Au fur et à mesure de ses deux mandats successifs – la transformation s'accélérant brutalement ces derniers mois – George W. Bush est devenu l'égal de Michael Scott, directeur en vente de papier dans la série The Office. Placés l'un comme l'autre à des postes dont ils ne possèdent ni les compétences, ni les plasticités (intellectuelles et humaines) nécessaires, ils mettent en scène leur autorité comme un enfant s'essayant au théâtre pour la première fois : alternance de tyrannie et de postures ébêtées, honteuses et mal assumées. Dans le rôle de Steve Carell comme dans celui de Junior, on en vient in fine à un renversement hiérarchique ; Michael Scott ne vise plus qu'à se faire aimer de ses employés et Bush, dans des tentatives désespérées de ne pas perdre la face à tout jamais, raconte des blagues à son auditoire et ironise son mal-être. Disparue, l'emprise qu'octroyaient leurs responsabilités : ils sont devenus ces mec bourrés qu'on oblige à se ridiculiser, debout sur une table, à faire des cabrioles dans l'espoir forcément déçu de retrouver un salut.
Chaque apparition médiatique de Bush est désormais plus triste et plus cruelle que la précédente. Comment avoir encore le courage de se présenter quand l'humanité entière s'accorde à nous définir comme un moins que rien ? Drôle de cadeau empoisoné que le trône du monde pour un ancien alcoolique incapable d'exister hors des traces de son père. Pas très fûté, avec une inclination lisible vers la dépression, Bush ne pouvait de toute façon pas réussir à cette position – et le moins que l'on puisse dire est que le résultat est sans ambiguïté. Alors, on peut nous aussi taper sur lui comme les autres, rouer de coup l'animal blessé, mais on peut également éprouver de la compassion, quelque chose qui n'exclut en rien un jugement politique sans pincettes. Bush est effectivement un responsable scandaleux et simultanément un homme pathétique et même touchant.
Ces derniers temps me donnent envie de regarder autour de lui la façon dont la haine et le mépris se propagent.
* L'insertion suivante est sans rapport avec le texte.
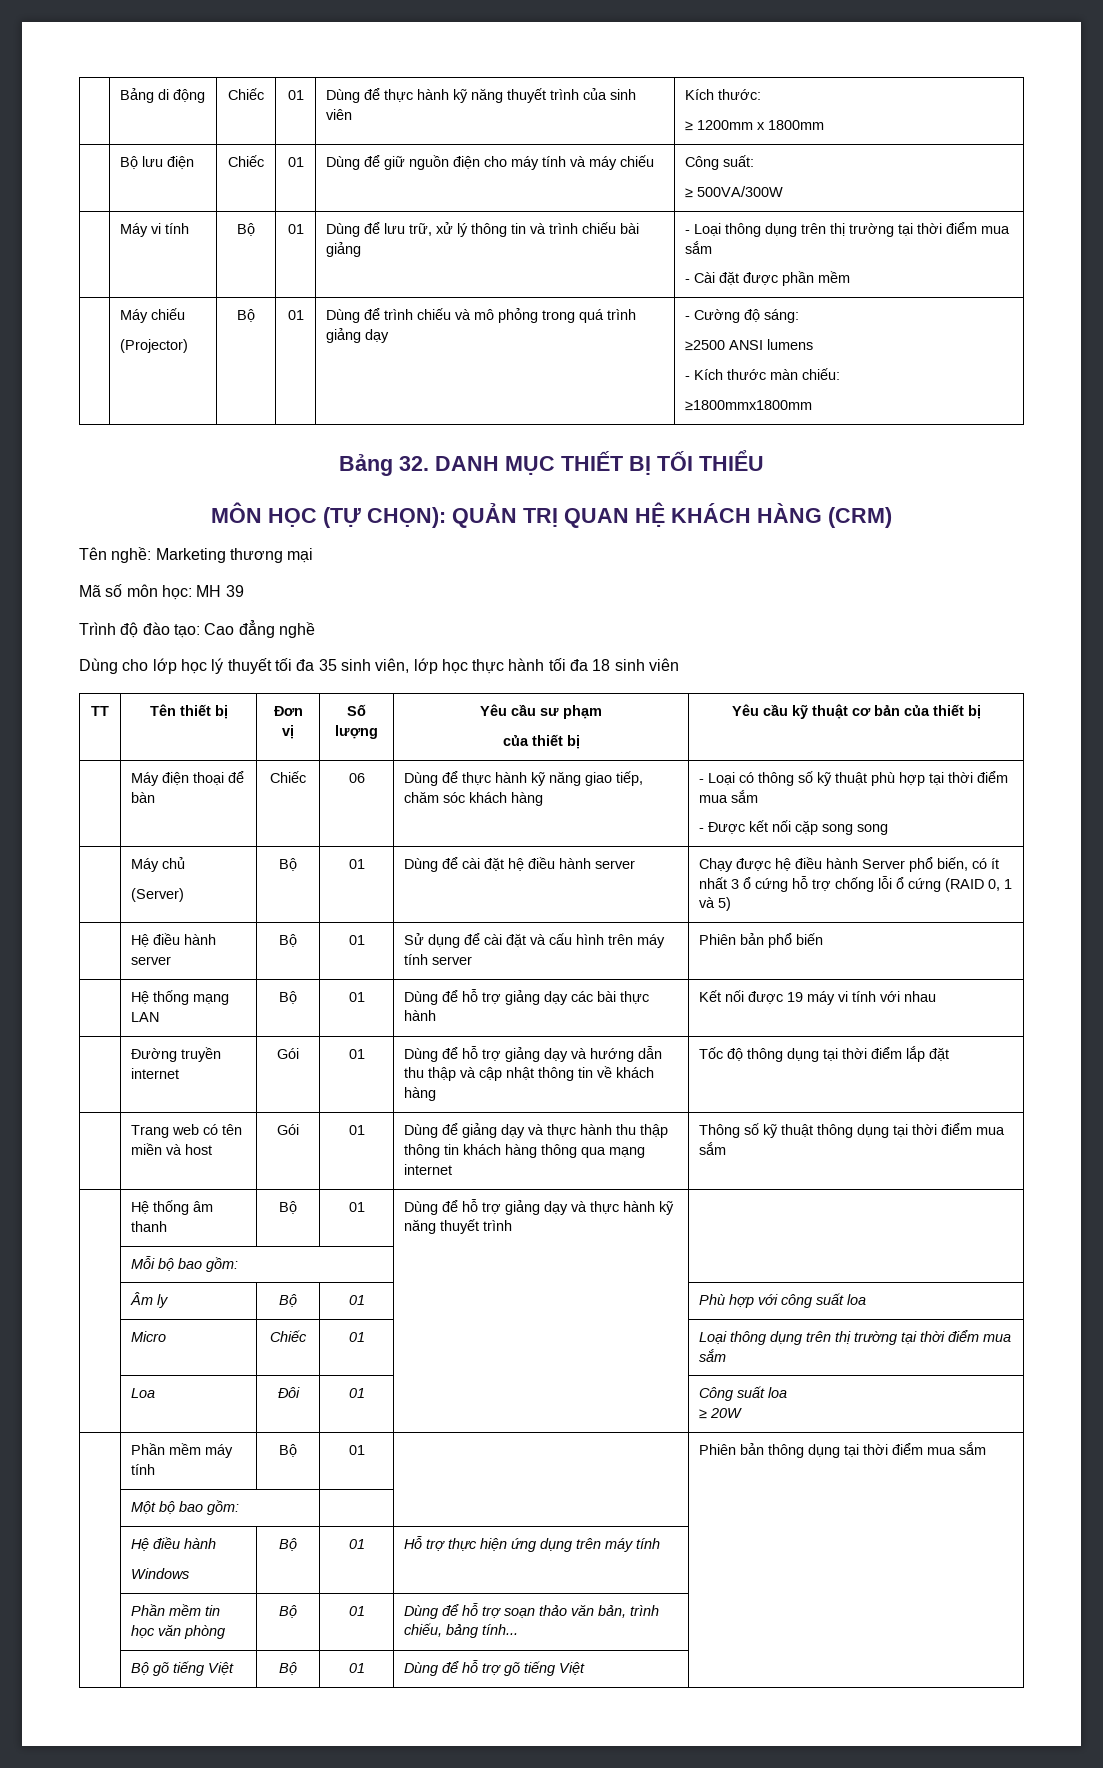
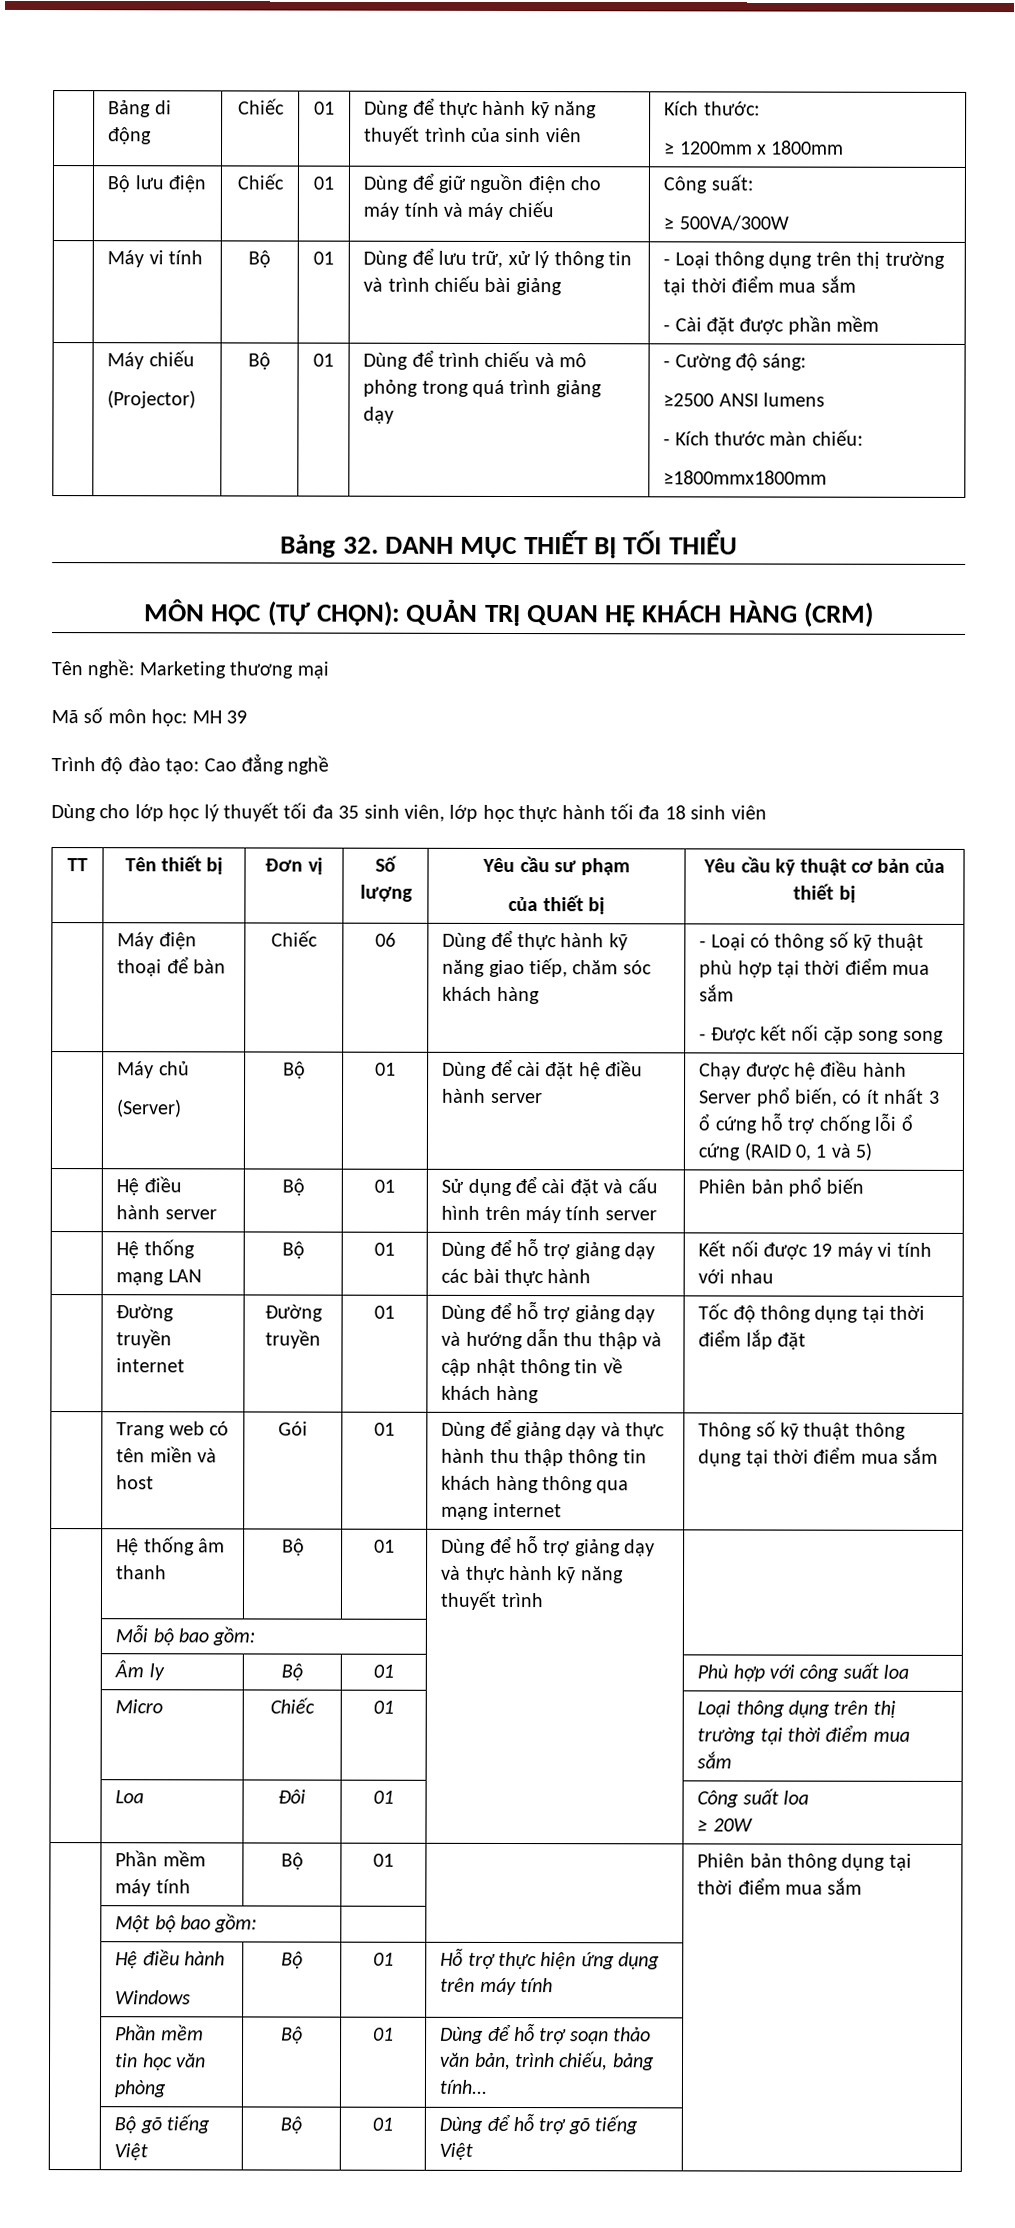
- | Đường truyền internet | Gói | 01 | Dùng để hỗ trợ giảng dạy và hướng dẫn thu thập và cập nhật thông tin về khách hàng | Tốc độ thông dụng tại thời điểm lắp đặt
+ | Đường truyền internet | Đường truyền | 01 | Dùng để hỗ trợ giảng dạy và hướng dẫn thu thập và cập nhật thông tin về khách hàng | Tốc độ thông dụng tại thời điểm lắp đặt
Les républicains renient un monstre qu'ils ont pourtant clairement enfanté et dont ils sont coupables : la réélection de 2004 est bien le tampon d'une bétise que le sacre d'Obama ne doit pas occulter. Après tout, à ce moment-là, le personnage était déjà bien campé et les Américains se sont, en toute connaissance de cause, tirés une balle dans le pied. Quant à ce qui a motivé ce billet d'humeur, il s'agit de la façon malheureuse avec laquelle Bush a été snobé au G20 (la vidéo est à voir ici). Dans la mesure où ce dernier n'est plus président que dans le costume, ses invités ont considéré pertinent de rompre la douce hypocrisie qui baignait les rapports transatlantiques depuis huit ans. Ils ne l'ont pas salué ni même jeté le moindre regard. Il fallait faire comme s'il n'existait pas. Tout ça est aussi subversif qu'un sketch d'Anne Roumanoff – à ceci près qu'elle vise le rire et pas l'humiliation.
L'image met mal à l'aise : W avance tête basse, aussi rapidement qu'il le peut, les poings fermés et les bras lourds. On a l'impression qu'il pourrait se mettre à pleurer ou même, pourquoi pas, dans un bruit sourd disparaître en fumée. Il s'envolerait dans une drôle d'ascension métaphysique, le visage ahuri, braqué sur le seul qui daigne encore lui préserver sa dignité, son Dieu à lui. Dans ce tableau un peu cartoonesque tout le monde accomplirait son désir : Bush trouverait l'apaisement chrétien, il habiterait un ranch éternel, coupé des railleries d'une population qui aurait ce qu'elle voulait, a Dead Texan.
The Dead Texan - The 6 Million Dollar Sandwich
The Dead Texan - Aegina Airlines
The Dead Texan est un projet solo d'Adam Wiltzie, bien connu pour être un des deux cerveaux du groupe néo-classique Stars of the Lid. Ici il rend sa musique plus chaleureuse, moins squelettique. On y décèle beaucoup plus facilement son ancrage rock indé. Les deux morceaux que je vous propose illustrent le texte et particulièrement sa fin. Au-delà de l'adéquation hasardeuse entre le nom de cet album et la torture tranquille à laquelle est soumise Bush, ce décor désertique qu'évoquent tour à tour The 6 Million Dollar Sandwich et Aegina Airlines semble bien représenter cette solitude, ce manque-à-être dont notre bientôt retraité est le porte-drapeau.